Key points are not available for this paper at this time.
Die tumeszentale Technik der Fettabsaugung ist eine Modifikation der Nass-Technik. Ein großes Volumen sehr verdünnter Epinephrin wird in ein gezieltes Fettkompartiment infiltriert, bevor die Fettabsaugung erfolgt, was zu einer Schwellung und Festigkeit führt. Diese Tumeszenz des Fetts ermöglicht eine erhöhte Genauigkeit bei der Fettabsaugung und minimiert postoperative Unregelmäßigkeiten oder Wellenbildung der Haut. Die durch Epinephrin induzierte Vasokonstriktion minimiert den Blutverlust, Blutergüsse und postoperative Schmerzen.

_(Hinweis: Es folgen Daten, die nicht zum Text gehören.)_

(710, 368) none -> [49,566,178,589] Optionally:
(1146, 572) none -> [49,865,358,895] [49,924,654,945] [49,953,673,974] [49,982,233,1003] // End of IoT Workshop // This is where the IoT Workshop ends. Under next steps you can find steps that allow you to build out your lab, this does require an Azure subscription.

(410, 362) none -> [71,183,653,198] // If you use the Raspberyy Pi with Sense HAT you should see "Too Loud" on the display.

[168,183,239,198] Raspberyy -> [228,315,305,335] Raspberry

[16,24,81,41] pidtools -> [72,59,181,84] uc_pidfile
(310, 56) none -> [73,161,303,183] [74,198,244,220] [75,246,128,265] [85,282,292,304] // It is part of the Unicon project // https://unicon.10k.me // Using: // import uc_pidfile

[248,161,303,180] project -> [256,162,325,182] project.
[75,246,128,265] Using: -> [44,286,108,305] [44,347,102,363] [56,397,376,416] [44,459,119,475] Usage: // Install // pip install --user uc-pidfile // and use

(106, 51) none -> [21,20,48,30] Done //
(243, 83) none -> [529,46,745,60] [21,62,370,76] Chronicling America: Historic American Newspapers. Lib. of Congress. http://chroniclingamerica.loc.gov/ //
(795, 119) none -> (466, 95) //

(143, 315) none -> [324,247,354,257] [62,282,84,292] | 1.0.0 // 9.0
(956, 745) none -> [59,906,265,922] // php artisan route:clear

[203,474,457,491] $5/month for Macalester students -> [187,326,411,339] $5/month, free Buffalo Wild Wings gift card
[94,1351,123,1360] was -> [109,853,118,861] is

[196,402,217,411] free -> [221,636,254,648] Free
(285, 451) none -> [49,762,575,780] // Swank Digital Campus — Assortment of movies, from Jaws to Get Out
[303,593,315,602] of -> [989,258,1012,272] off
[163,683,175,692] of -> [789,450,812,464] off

Eine sichere, schnelle Infiltration großer Volumina von Lösung wird mit einem geschlossenen sterilen System erreicht, das eine neu gestaltete stumpfe 30 cm lange Nadel mit einem Durchmesser von 4,7 mm und einem hohlen Griff aufweist, der eine 60-cc-Spritze aufnehmen kann. Die Nadel wird über einen intravenösen Schlauch an eine Literflasche mit Anästhesielösung angeschlossen und über denselben Schnitt eingeführt, wobei die Lösung entlang des gleichen Weges wie für die Fettabsaugungskanüle abgelegt wird. So wird die Lösung genau dort infiltriert, wo sie für die Hämostase oder lokale Anästhesie benötigt wird. In Kombination mit einer allgemeinen Anästhesie spart die tumeszentale Technik Zeit, um die maximale Vasokonstriktion des gezielten Fettkompartiments zu erreichen. Wenn der Lösung verdünntes Lidocain (0,1%) hinzugefügt wird, erlaubt die Technik die Fettabsaugung von mehr als 2 Litern Fett ausschließlich unter lokaler Anästhesie. Sechsundzwanzig Patienten, die eine durchschnittliche Lidocain-Dosis von 1250 mg (18,4 mg/kg oder 8,5 mg/kg/h) in subkutanes Fett infiltriert bekamen, hatten eine durchschnittliche Serum-Lidocain-Konzentration von weniger als 0,36 μg/ml 1 Stunde nach Abschluss der Infiltration.
Jeffrey A. Klein (Tue,) hat diese Frage untersucht.